Türkiye gibi orta gelir grubunda yer alan ülkelerin yüksek gelirli ekonomiler içerisine girmesi için ürettiği ürünlerin niteliğini yükseltmesi, üretimin katma değerini artırması, yeni küresel markalar ortaya çıkarması ve dolayısıyla teknolojide değişim ve dönüşüm yaşaması gerektiği tartışma götürmez.
Aslında teknolojide değişim ve dönüşümü yeniden tanımlamak için dünyada başka adlar ile tanımlanan yeni dönem, Türkiye’de Sanayi ve Teknoloji Bakanlığı tarafından hazırlanan Sanayi ve Teknoloji Stratejisinde “Milli Teknoloji Hamlesi” olarak adlandırıldı.
MİLLİ TEKNOLOJİ HAMLESİ NEYİ KAPSIYOR?
Milli Teknoloji Hamlesi, üretimin niteliğini değiştirmek ve dönüşüm sağlamak için temel bazı dönüşümler ve bunun sonucu olarak hedefler ortaya koyuyor. Bu değişim ve dönüşümün temel sütunları; Yüksek Teknoloji ve İnovasyon, Dijital Dönüşüm ve Sanayi Hamlesi, Girişimcilik, Beşerî Sermaye ve Altyapı oldu.
Bu değişim ve dönüşümün gerçekleşmesi ve ekonominin sınıf atlaması için Ar-Ge harcamalarının artırılmasının en önemli adım olduğu artık tartışma götürmez bir gerçek olarak öne çıkıyor. Bu nedenle, Ar-Ge harcamalarının GSYH içindeki payının yüzde 1 seviyesinden yüzde 1.8 oranına yükseltilmesi hedefleniyor.

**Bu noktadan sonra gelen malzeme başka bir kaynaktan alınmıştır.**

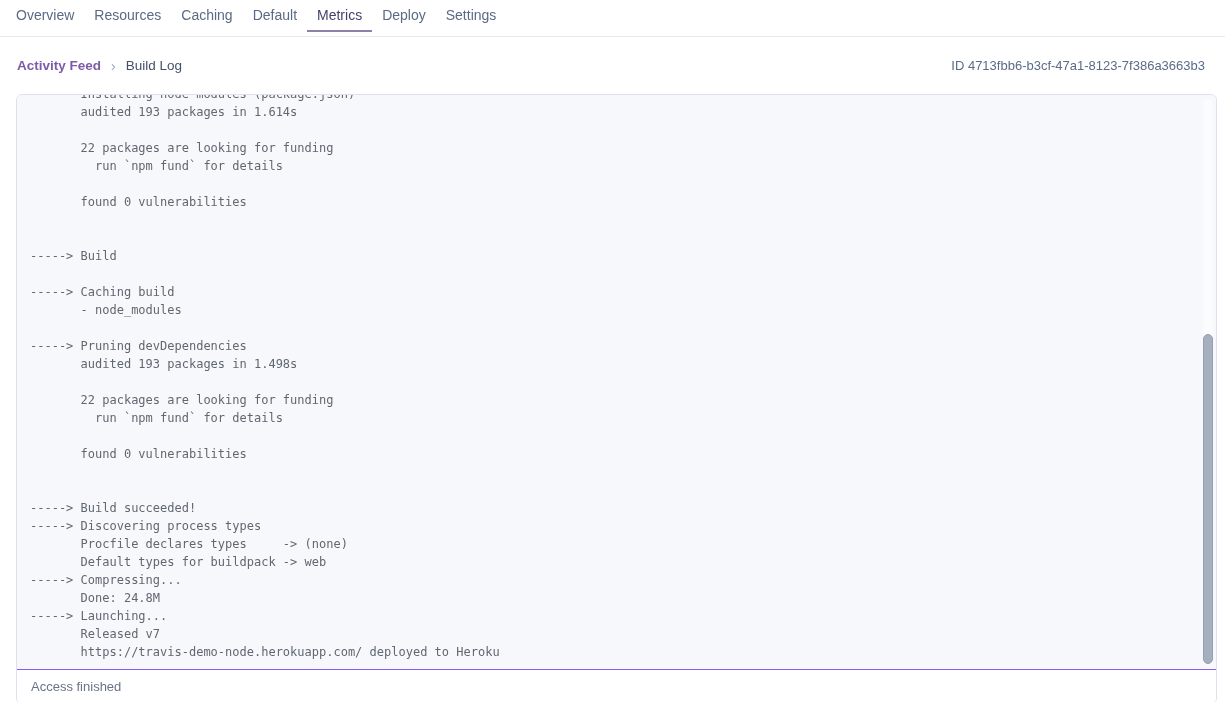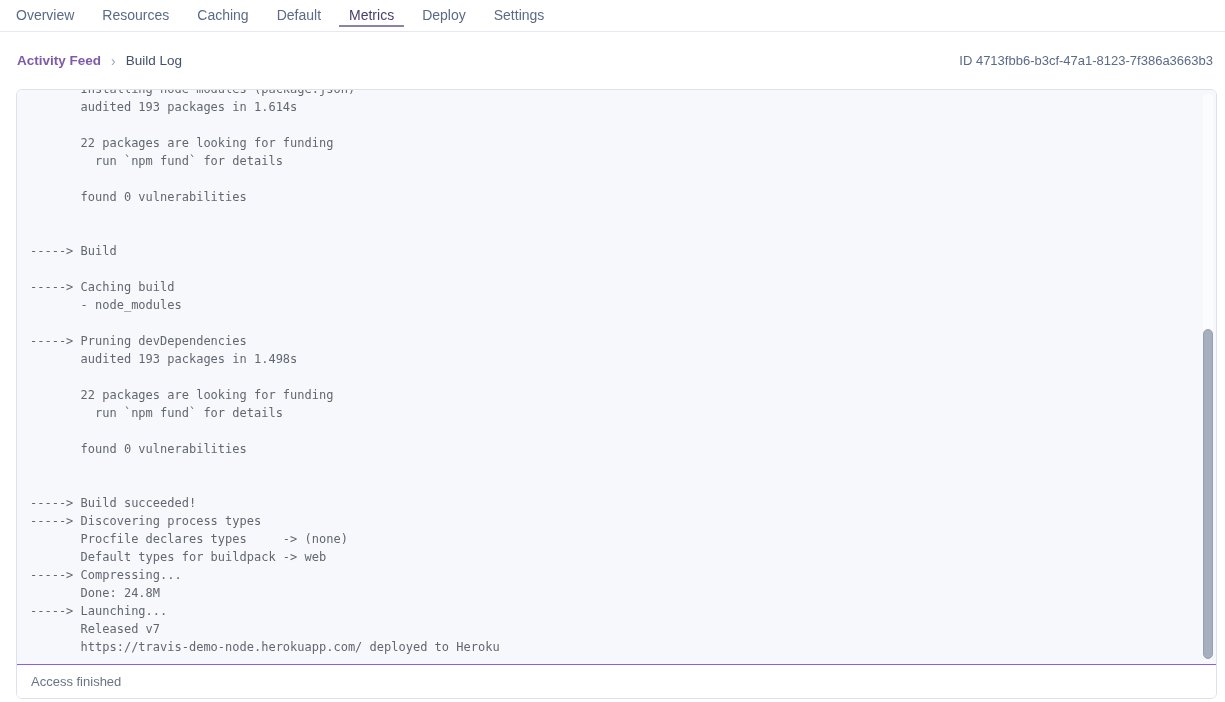--- a/index.html
+++ b/index.html
@@ -1,30 +1,30 @@
 <!DOCTYPE html>
 <html><head>
 <meta charset="utf-8">
 <style>
   * { margin:0; padding:0; box-sizing:border-box; }
   html,body { width:1225px; height:702px; overflow:hidden; background:#ffffff;
               font-family:"Liberation Sans", sans-serif; }
 
   
-  .nav { height:32px; border-bottom:1px solid #e7e8f1; display:flex; gap:8px;
+  .nav { height:37px; border-bottom:1px solid #e7e8f1; display:flex; 
          padding-left:6px; background:#ffffff; }
   .tab { position:relative; padding:7px 10px 0; font-size:14px; color:#5b6a85;
          cursor:pointer; white-space:nowrap; }
   .tab.active { color:#473f6b; }
   .tab.active::after { content:""; position:absolute; left:0; right:0; bottom:4px;
          height:2px; background:#8e81a8; }
 
   
   .subheader { height:57px; display:flex; align-items:center;
-               justify-content:space-between; padding:0 12px 0 17px; }
+               justify-content:space-between; padding:0 20px 0 17px; }
   .crumbs { display:flex; align-items:center; gap:10px; }
   .crumb-link { color:#7d5ba6; font-size:13.5px; font-weight:bold; cursor:pointer; }
   .crumb-sep { color:#9aa5b8; font-size:14px; display:flex; align-items:center; }
   .crumb-current { color:#44506a; font-size:13.5px; font-weight:normal; }
   .build-id { color:#5b6b88; font-size:13px; font-weight:500; }
 
   
   .panel { margin:0 8px 0 16px; border:1px solid #dce1ec; border-radius:6px;
            background:#ffffff; overflow:hidden; height:610px; }
   .log-area { position:relative; height:575px; background:#f7f8fb;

Ekonomik büyümenin ve GSYH’nin en önemli dinamiği olan imalat sanayi üretiminin artırılması ve 2018 yılında yüzde 19,1 olarak gerçekleşen imalat sanayinin GSYH içindeki payının 2023 yılında yüzde 21’e ulaşması hedeflenmektedir. Son yıllarda en çok üzerinde durulan hususlardan biri olan, yüksek teknolojik ürünlerin ihracat içerisindeki payının yüzde 3,2’den 5,8’e çıkarılması özellikle olmazsa olmazlardan.